Routing and Path Operations
Organize your API by grouping related path operations into routers and defining endpoints with specific HTTP methods, streaming capabilities, and WebSocket support.
Define Path Operations
Define endpoints directly on the FastAPI application instance using decorators for HTTP methods like @app.get(), @app.post(), @app.put(), and @app.delete().
from fastapi import FastAPI
from pydantic import BaseModel
app = FastAPI()
class Item(BaseModel):
name: str
price: float
@app.post("/items/")
async def create_item(item: Item):
return item
@app.get("/items/{item_id}")
async def read_item(item_id: int):
return {"item_id": item_id}
Group Routes with APIRouter
Use APIRouter to organize your application into multiple files or logical groups. You can apply shared prefixes, tags, and dependencies to all routes within a router.
# routers/users.py
from fastapi import APIRouter, Depends
router = APIRouter(
prefix="/users",
tags=["users"],
responses={404: {"description": "Not found"}},
)
@router.get("/")
async def read_users():
return [{"username": "Rick"}, {"username": "Morty"}]
Include Routers in the Main App
Connect your routers to the main FastAPI application using app.include_router().
# main.py
from fastapi import FastAPI
from .routers import users, items
app = FastAPI()
app.include_router(users.router)
app.include_router(
items.router,
prefix="/items",
tags=["items"],
)
Stream Responses
This codebase supports automatic streaming for JSON Lines (JSONL) and Server-Sent Events (SSE) based on return type annotations and response classes.
Stream JSON Lines (JSONL)
To stream data as application/jsonl, return an AsyncIterable or Iterable from your path operation. FastAPI will automatically serialize each yielded item and append a newline.
from typing import AsyncIterable
from fastapi import FastAPI
from pydantic import BaseModel
app = FastAPI()
class Item(BaseModel):
name: str
@app.get("/items/stream")
async def stream_items() -> AsyncIterable[Item]:
items = [Item(name="Plumbus"), Item(name="Portal Gun")]
for item in items:
yield item
Stream Server-Sent Events (SSE)
Use EventSourceResponse as the response_class to stream events.
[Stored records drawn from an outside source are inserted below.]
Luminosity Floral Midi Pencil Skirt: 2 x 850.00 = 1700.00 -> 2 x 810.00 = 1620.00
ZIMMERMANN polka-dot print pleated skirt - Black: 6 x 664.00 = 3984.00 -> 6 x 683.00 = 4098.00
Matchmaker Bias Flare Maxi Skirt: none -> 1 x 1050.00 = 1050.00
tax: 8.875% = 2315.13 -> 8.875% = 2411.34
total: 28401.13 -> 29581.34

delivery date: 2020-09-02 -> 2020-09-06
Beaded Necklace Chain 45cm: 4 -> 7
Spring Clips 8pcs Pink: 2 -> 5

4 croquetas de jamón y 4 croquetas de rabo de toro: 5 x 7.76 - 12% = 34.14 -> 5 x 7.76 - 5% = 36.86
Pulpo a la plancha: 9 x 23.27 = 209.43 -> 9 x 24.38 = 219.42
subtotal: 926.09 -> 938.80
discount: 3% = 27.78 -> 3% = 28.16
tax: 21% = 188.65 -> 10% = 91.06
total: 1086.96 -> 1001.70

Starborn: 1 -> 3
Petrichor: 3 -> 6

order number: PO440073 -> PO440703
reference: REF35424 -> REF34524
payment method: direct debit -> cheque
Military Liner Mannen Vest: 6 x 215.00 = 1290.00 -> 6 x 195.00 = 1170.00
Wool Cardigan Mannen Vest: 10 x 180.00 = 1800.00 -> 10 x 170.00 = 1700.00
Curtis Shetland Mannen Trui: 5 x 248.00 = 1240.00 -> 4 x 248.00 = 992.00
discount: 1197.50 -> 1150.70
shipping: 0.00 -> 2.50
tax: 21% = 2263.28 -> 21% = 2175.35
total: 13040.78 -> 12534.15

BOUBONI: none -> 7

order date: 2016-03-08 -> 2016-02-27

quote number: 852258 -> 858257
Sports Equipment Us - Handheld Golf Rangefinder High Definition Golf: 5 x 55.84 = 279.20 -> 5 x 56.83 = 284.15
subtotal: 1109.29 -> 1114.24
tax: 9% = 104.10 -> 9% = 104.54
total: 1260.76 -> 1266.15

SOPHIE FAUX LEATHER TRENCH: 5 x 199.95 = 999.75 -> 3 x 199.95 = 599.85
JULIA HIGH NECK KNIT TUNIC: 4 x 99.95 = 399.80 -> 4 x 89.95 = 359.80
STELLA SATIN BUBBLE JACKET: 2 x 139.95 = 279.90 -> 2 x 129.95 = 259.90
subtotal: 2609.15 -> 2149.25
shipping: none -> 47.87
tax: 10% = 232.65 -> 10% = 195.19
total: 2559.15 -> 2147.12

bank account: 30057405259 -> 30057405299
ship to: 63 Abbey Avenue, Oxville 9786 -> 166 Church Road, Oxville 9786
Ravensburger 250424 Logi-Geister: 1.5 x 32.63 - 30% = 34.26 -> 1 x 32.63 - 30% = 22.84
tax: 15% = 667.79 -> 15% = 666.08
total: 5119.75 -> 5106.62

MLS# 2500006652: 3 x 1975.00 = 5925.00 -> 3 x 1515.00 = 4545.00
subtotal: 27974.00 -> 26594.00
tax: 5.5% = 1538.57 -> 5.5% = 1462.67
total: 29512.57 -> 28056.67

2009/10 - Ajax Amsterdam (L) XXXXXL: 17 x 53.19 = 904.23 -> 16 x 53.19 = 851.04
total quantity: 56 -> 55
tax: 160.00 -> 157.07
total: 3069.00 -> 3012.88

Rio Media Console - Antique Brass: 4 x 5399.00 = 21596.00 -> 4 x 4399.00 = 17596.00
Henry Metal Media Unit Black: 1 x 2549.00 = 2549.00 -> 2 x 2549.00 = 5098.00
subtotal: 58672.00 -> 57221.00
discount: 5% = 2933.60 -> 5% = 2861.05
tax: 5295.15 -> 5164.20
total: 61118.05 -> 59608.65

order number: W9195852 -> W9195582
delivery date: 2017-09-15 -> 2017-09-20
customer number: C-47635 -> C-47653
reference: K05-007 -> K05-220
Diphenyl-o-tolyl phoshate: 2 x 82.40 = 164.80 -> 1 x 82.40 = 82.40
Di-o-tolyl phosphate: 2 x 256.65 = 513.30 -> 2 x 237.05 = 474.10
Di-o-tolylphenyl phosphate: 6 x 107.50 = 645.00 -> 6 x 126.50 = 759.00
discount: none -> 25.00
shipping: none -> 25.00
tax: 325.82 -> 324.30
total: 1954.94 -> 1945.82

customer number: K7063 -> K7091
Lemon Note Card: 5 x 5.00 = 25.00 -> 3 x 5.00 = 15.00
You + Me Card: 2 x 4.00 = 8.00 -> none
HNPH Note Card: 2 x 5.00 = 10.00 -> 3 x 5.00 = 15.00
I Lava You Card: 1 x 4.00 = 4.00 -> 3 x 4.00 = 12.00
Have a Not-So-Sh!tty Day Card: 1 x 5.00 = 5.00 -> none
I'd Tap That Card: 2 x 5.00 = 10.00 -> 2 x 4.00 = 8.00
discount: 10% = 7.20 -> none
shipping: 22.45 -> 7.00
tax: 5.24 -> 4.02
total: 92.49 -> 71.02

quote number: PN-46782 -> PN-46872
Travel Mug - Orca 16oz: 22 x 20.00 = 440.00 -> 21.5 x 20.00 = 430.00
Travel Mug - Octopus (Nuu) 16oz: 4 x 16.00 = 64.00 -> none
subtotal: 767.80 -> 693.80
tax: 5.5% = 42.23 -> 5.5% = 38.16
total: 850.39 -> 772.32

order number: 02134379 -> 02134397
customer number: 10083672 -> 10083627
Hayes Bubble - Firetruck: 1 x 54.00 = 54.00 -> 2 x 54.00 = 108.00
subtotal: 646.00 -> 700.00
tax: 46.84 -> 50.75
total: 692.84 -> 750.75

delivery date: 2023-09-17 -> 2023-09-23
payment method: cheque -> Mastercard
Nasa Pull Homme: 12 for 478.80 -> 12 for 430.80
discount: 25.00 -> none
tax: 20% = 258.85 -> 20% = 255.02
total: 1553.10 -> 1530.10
You can yield plain objects (which are JSON-encoded) or ServerSentEvent objects for fine-grained control over event fields like event, id, and retry.
from fastapi import FastAPI
from fastapi.responses import EventSourceResponse
from fastapi.sse import ServerSentEvent
app = FastAPI()
@app.get("/events", response_class=EventSourceResponse)
async def stream_events():
yield ServerSentEvent(data="hello", event="greeting", id="1")
yield {"msg": "plain data is also supported"}
Manage WebSocket Connections
Define WebSocket endpoints using the @app.websocket() decorator. These endpoints integrate with the dependency injection system.
from fastapi import FastAPI, WebSocket, Depends
app = FastAPI()
async def get_cookie_or_token(websocket: WebSocket):
return websocket.cookies.get("session")
@app.websocket("/ws")
async def websocket_endpoint(websocket: WebSocket, session: str = Depends(get_cookie_or_token)):
await websocket.accept()
while True:
data = await websocket.receive_text()
await websocket.send_text(f"Session {session} sent: {data}")
Troubleshooting
Strict Content-Type Checking
By default, strict_content_type is enabled. If a client sends a JSON body without a Content-Type: application/json header, the request will fail. You can disable this at the app or router level:
# Disable globally
app = FastAPI(strict_content_type=False)
# Or disable for a specific router
router = APIRouter(strict_content_type=False)
Path Prefix Constraints
When using APIRouter prefixes:
- Prefixes must start with
/(e.g.,/items). - Prefixes must not end with
/. - If you include a router, the combination of the router prefix and the route path cannot result in an empty path.
Response Validation Errors
If your path operation returns data that does not match the response_model (or the type in AsyncIterable[Type]), FastAPI will raise a ResponseValidationError (HTTP 500). Ensure your return values strictly adhere to your Pydantic models.